## [SUPPLIED RECORDS]
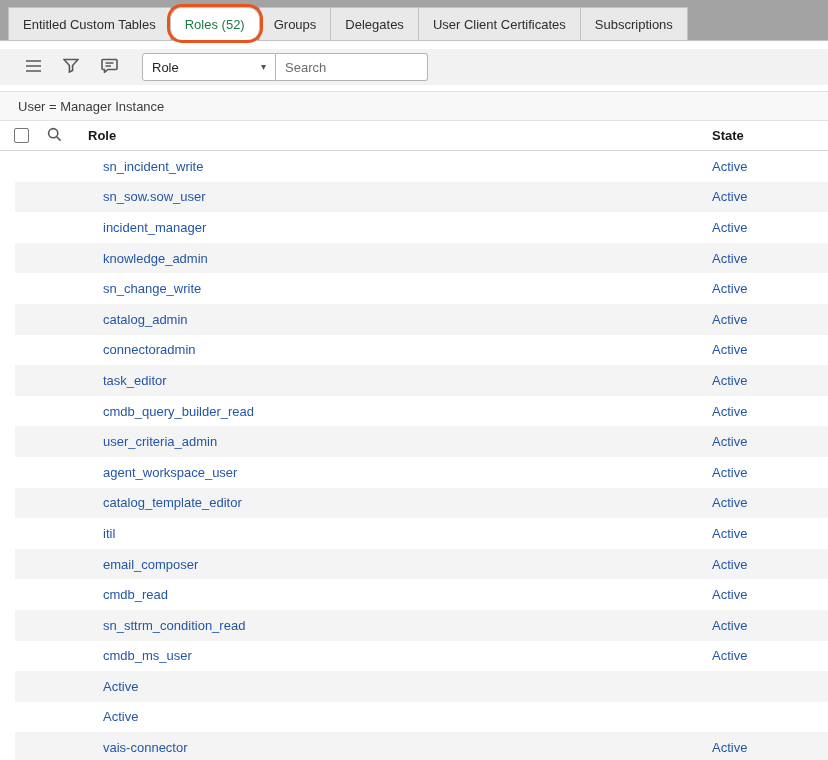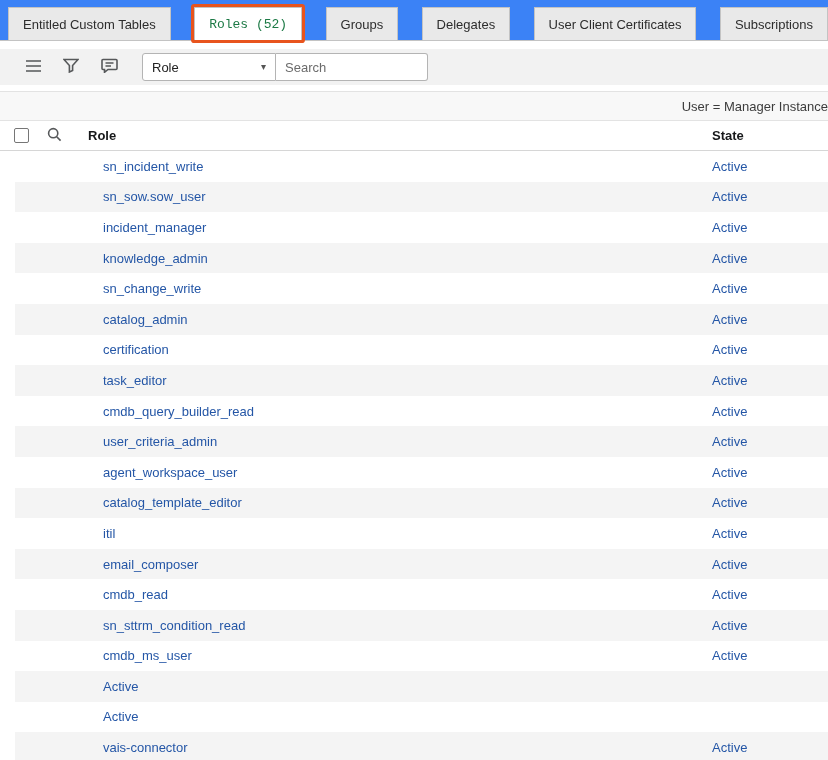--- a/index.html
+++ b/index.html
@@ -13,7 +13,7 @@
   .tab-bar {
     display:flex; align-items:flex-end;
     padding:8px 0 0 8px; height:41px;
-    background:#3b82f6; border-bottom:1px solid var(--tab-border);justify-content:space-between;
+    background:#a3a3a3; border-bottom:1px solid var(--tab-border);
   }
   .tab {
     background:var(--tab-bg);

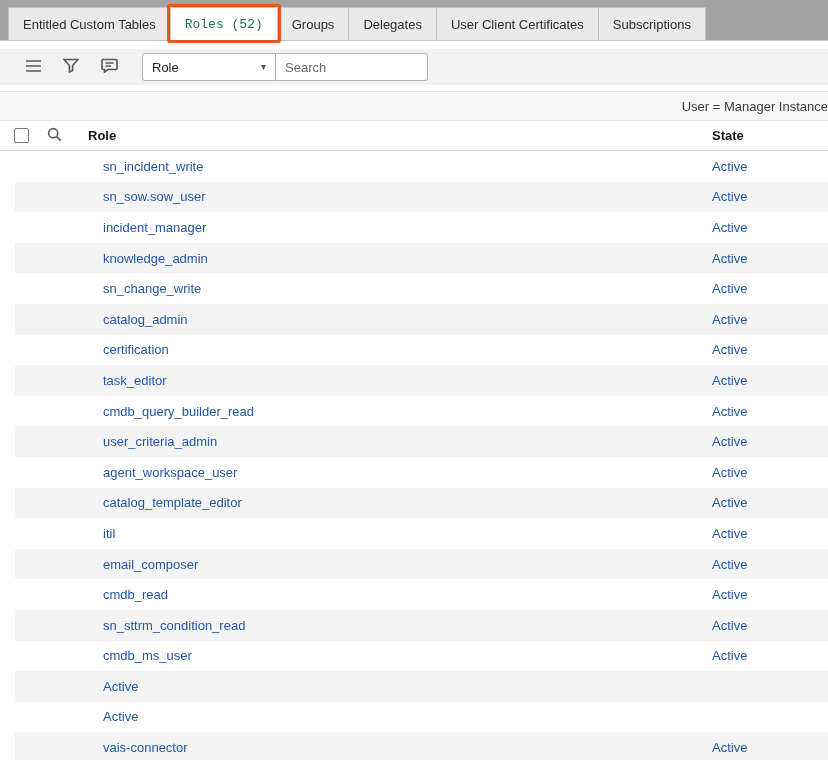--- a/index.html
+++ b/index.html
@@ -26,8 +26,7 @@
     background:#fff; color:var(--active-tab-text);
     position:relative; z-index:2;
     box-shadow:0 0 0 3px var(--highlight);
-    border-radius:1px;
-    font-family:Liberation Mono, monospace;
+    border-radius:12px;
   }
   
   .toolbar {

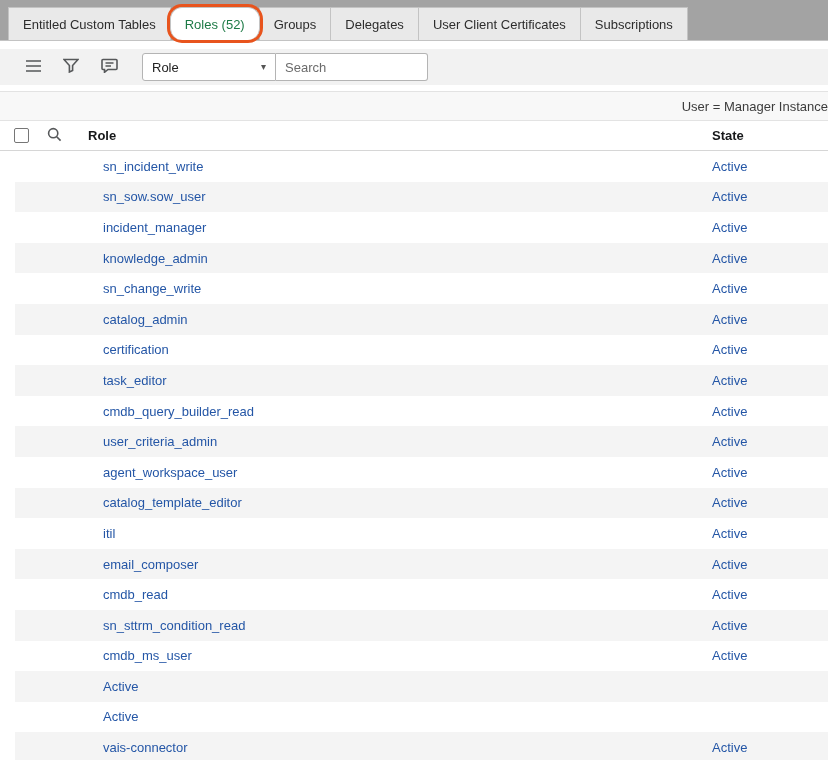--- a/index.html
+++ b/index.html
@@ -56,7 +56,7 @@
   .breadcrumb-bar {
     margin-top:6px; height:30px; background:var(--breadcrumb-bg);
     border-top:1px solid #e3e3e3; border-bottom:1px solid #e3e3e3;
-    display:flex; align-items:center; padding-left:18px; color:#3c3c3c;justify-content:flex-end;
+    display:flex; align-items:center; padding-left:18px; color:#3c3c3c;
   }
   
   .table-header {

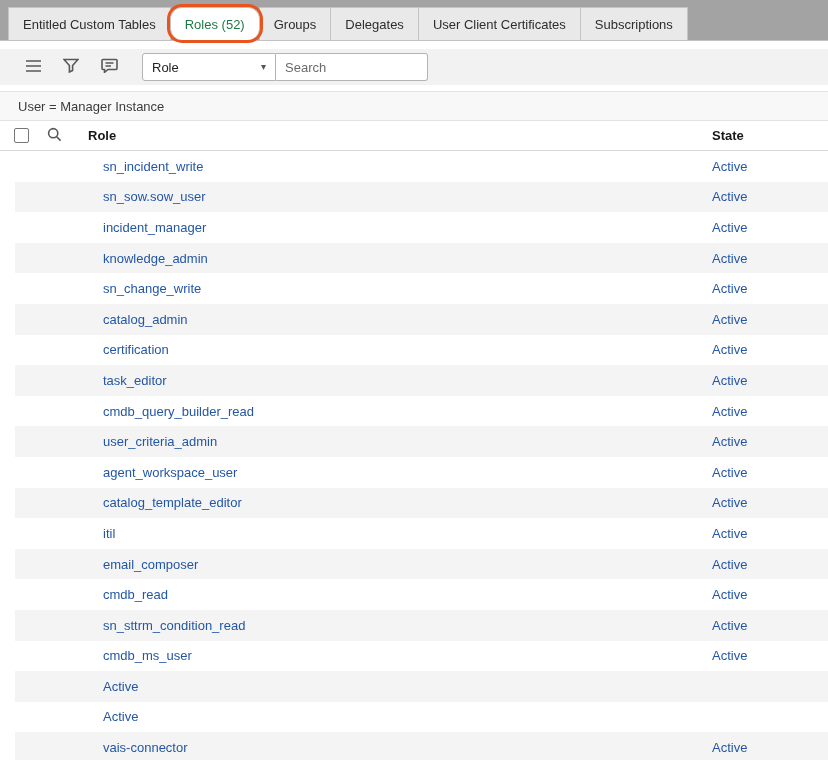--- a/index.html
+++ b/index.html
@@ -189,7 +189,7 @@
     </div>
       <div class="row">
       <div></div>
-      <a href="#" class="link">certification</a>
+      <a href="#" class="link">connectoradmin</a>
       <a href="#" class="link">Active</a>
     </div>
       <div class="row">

## [EXERCISE DIRECTIONS]
An exact copy of the whole listing is required, minus the pictures.

## [REPLY TO THE TASK]
--- a/index.html
+++ b/index.html
@@ -13,7 +13,7 @@
   .tab-bar {
     display:flex; align-items:flex-end;
     padding:8px 0 0 8px; height:41px;
-    background:#3b82f6; border-bottom:1px solid var(--tab-border);justify-content:space-between;
+    background:#a3a3a3; border-bottom:1px solid var(--tab-border);
   }
   .tab {
     background:var(--tab-bg);

--- a/index.html
+++ b/index.html
@@ -26,8 +26,7 @@
     background:#fff; color:var(--active-tab-text);
     position:relative; z-index:2;
     box-shadow:0 0 0 3px var(--highlight);
-    border-radius:1px;
-    font-family:Liberation Mono, monospace;
+    border-radius:12px;
   }
   
   .toolbar {

--- a/index.html
+++ b/index.html
@@ -56,7 +56,7 @@
   .breadcrumb-bar {
     margin-top:6px; height:30px; background:var(--breadcrumb-bg);
     border-top:1px solid #e3e3e3; border-bottom:1px solid #e3e3e3;
-    display:flex; align-items:center; padding-left:18px; color:#3c3c3c;justify-content:flex-end;
+    display:flex; align-items:center; padding-left:18px; color:#3c3c3c;
   }
   
   .table-header {

--- a/index.html
+++ b/index.html
@@ -189,7 +189,7 @@
     </div>
       <div class="row">
       <div></div>
-      <a href="#" class="link">certification</a>
+      <a href="#" class="link">connectoradmin</a>
       <a href="#" class="link">Active</a>
     </div>
       <div class="row">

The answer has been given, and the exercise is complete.